Anyone who can help?

5 comments
  1. Standard Japanese ‘r’ is something called a flap, which is really annoying to explain in English because it exists… sometimes. And the most common variation of this is not thought of by English speakers as ‘r’, but as ‘t’ or ‘d’.

    So, first things first, what dialect of English do you have?

  2. If you’re American, it’s the sound “TT” has. Attitude, forgettable, committed…

  3. spanish short-r is the closest thing i’ve heard that’s easily accessible for a lot of language learners to grok

    it’s a tap of the tongue to the roof of the mouth just behind the teeth. it’s not trapping air beforehand like a d-sound, but is similar otherwise

  4. [Australian English native, Japanese beginner here.]

    Any text description of the sounds may well lead you astray.

    The kana represented in roman characters as ra, ri, re, ru, ro are just the most obvious example — it is likely that almost all sounds in Japanese differ in some way from similar sounds in your native language(s); and will also be different from how you would read the romanisations.

    Pronouncing the romanisations as you see them is a useful very first approximation, but then you have to let that go and learn the actual sounds — what you are doing now. And yes, that sound in Japanese is sort of between an r and an l, although other people find it better to think of it as between t and d.

    Its not really that you “don’t pronounce the r”, its that the “r“ is just used as a reminder token to point towards the actual sound. Use the romanisations as mnemonics towards the pronunciations, not as pronunciations themselves.

    In the absence of an in-person teacher, its probably best to just listen repeatedly to good samples of Japanese speakers saying each of the sounds.

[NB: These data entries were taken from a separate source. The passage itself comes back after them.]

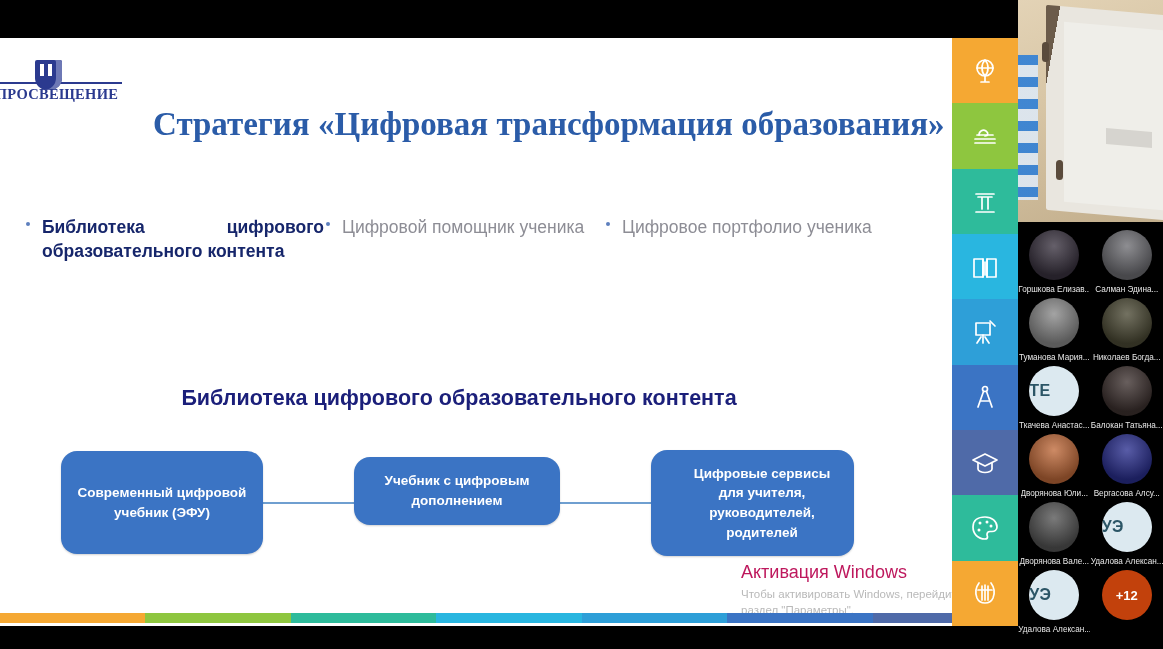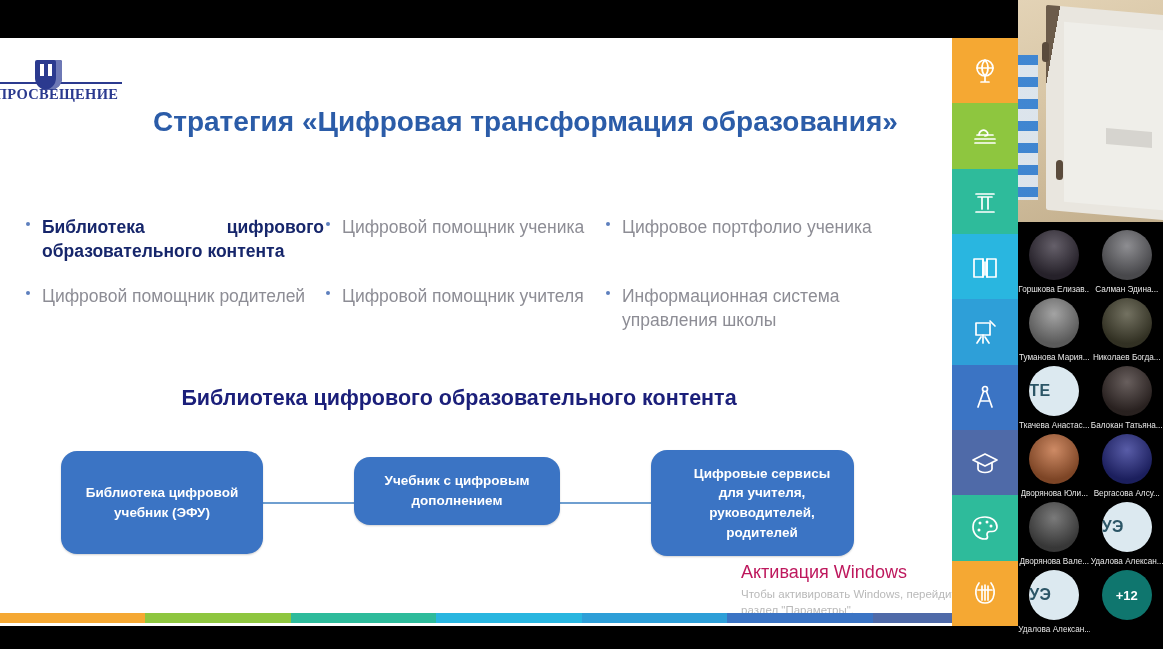--- a/index.html
+++ b/index.html
@@ -23,8 +23,8 @@
                 font-family:"Liberation Serif", serif; font-weight:bold; font-size:14.5px;
                 letter-spacing:.3px; color:#2b3a8f; white-space:nowrap; }
 
-  #slide-title { position:absolute; left:153px; top:68px; font-size:28px; font-weight:bold;
-                 color:#2b5ca8; letter-spacing:0px; white-space:nowrap; }
+  #slide-title { position:absolute; left:153px; top:68px; font-size:33px; font-weight:bold;
+                 color:#2b5ca8; letter-spacing:0px; white-space:nowrap;font-family:Liberation Serif, serif; }
 
   
   .bullets { position:absolute; left:24px; top:178px; width:900px; }

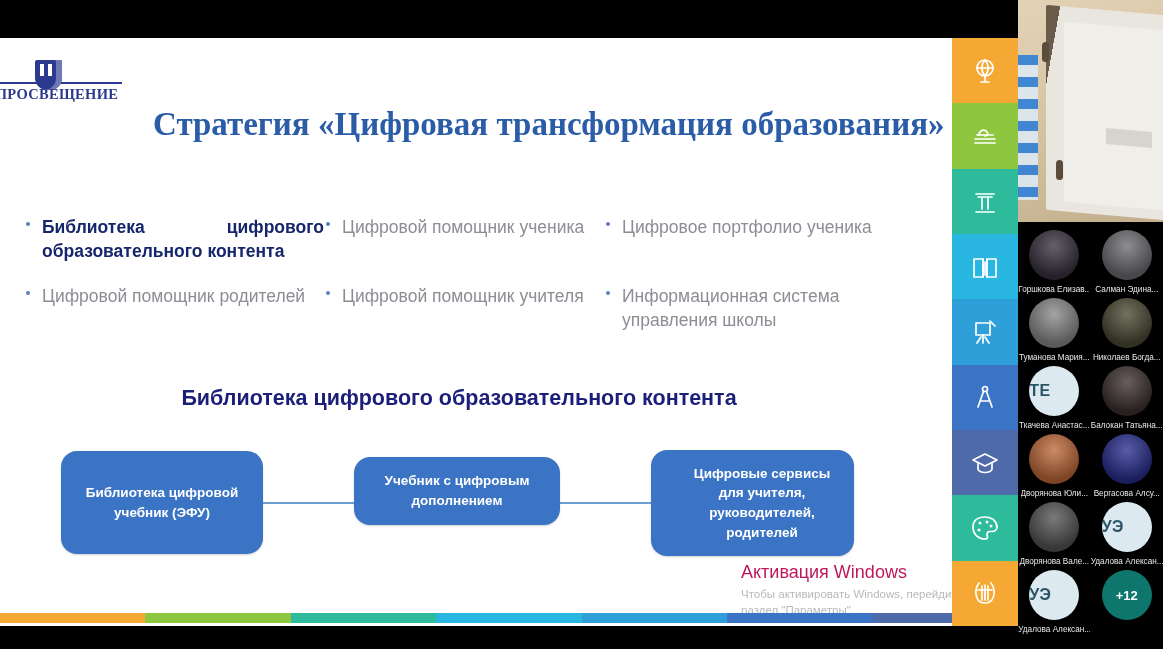--- a/index.html
+++ b/index.html
@@ -125,20 +125,6 @@
             <div class="btext">Цифровое портфолио ученика</div>
           </div>
         </div>
-        <div class="brow r2">
-          <div class="bcol c1">
-            <span class="bdot"></span>
-            <div class="btext">Цифровой помощник родителей</div>
-          </div>
-          <div class="bcol c2">
-            <span class="bdot"></span>
-            <div class="btext">Цифровой помощник учителя</div>
-          </div>
-          <div class="bcol c3">
-            <span class="bdot"></span>
-            <div class="btext">Информационная система управления школы</div>
-          </div>
-        </div>
       </div>
 
       <div id="sec-title">Библиотека цифрового образовательного контента</div>

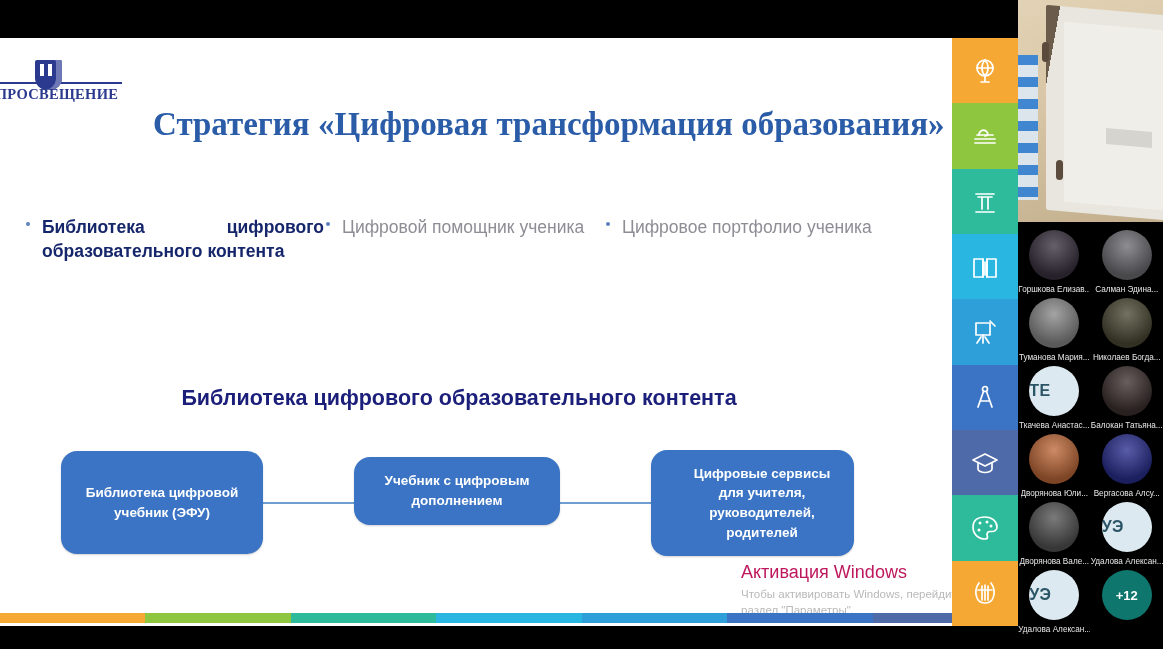--- a/index.html
+++ b/index.html
@@ -132,7 +132,7 @@
       <div id="flow">
         <div class="conn" id="conn1"></div>
         <div class="conn" id="conn2"></div>
-        <div class="node" id="node1">Библиотека цифровой учебник (ЭФУ)</div>
+        <div class="node" id="node1">Современный цифровой учебник (ЭФУ)</div>
         <div class="node" id="node2">Учебник с цифровым дополнением</div>
         <div class="node" id="node3">Цифровые сервисы для учителя, руководителей, родителей</div>
       </div>

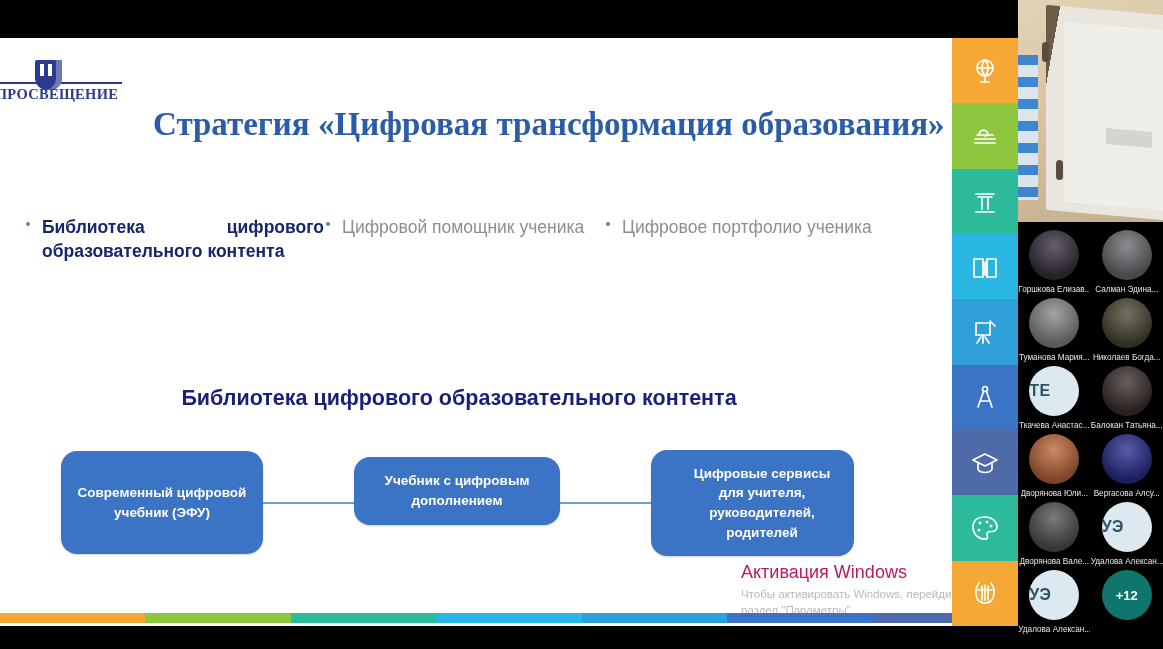--- a/index.html
+++ b/index.html
@@ -91,7 +91,7 @@
   .av .init { font-size:16px; font-weight:bold; letter-spacing:.5px; }
   .tname { margin-top:5px; font-size:8.2px; color:#e8e8e8; white-space:nowrap;
            max-width:72px; overflow:hidden; text-overflow:clip; text-align:center; }
-  .plus { width:50px; height:50px; border-radius:50%; background:#0f766e; color:#fff;
+  .plus { width:50px; height:50px; border-radius:50%; background:#c2410c; color:#fff;
           display:flex; align-items:center; justify-content:center; font-size:13px; font-weight:bold; }
 </style>
 </head>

There are plenty on Youtube, and almost any good online or app system for learning kana has them. Listen closely, and try to mimic them. If you’re not sure, record yourself and compare.

    EG I found the “Kana Drill” app quite useful. A lot of people use Anki with sound samples.

    Tofugu has samples for each one along the way using their mnemonic method, and also has youtube videos.

    [https://www.tofugu.com/japanese/learn-hiragana/](https://www.tofugu.com/japanese/learn-hiragana/)

    But there are plenty of other tools.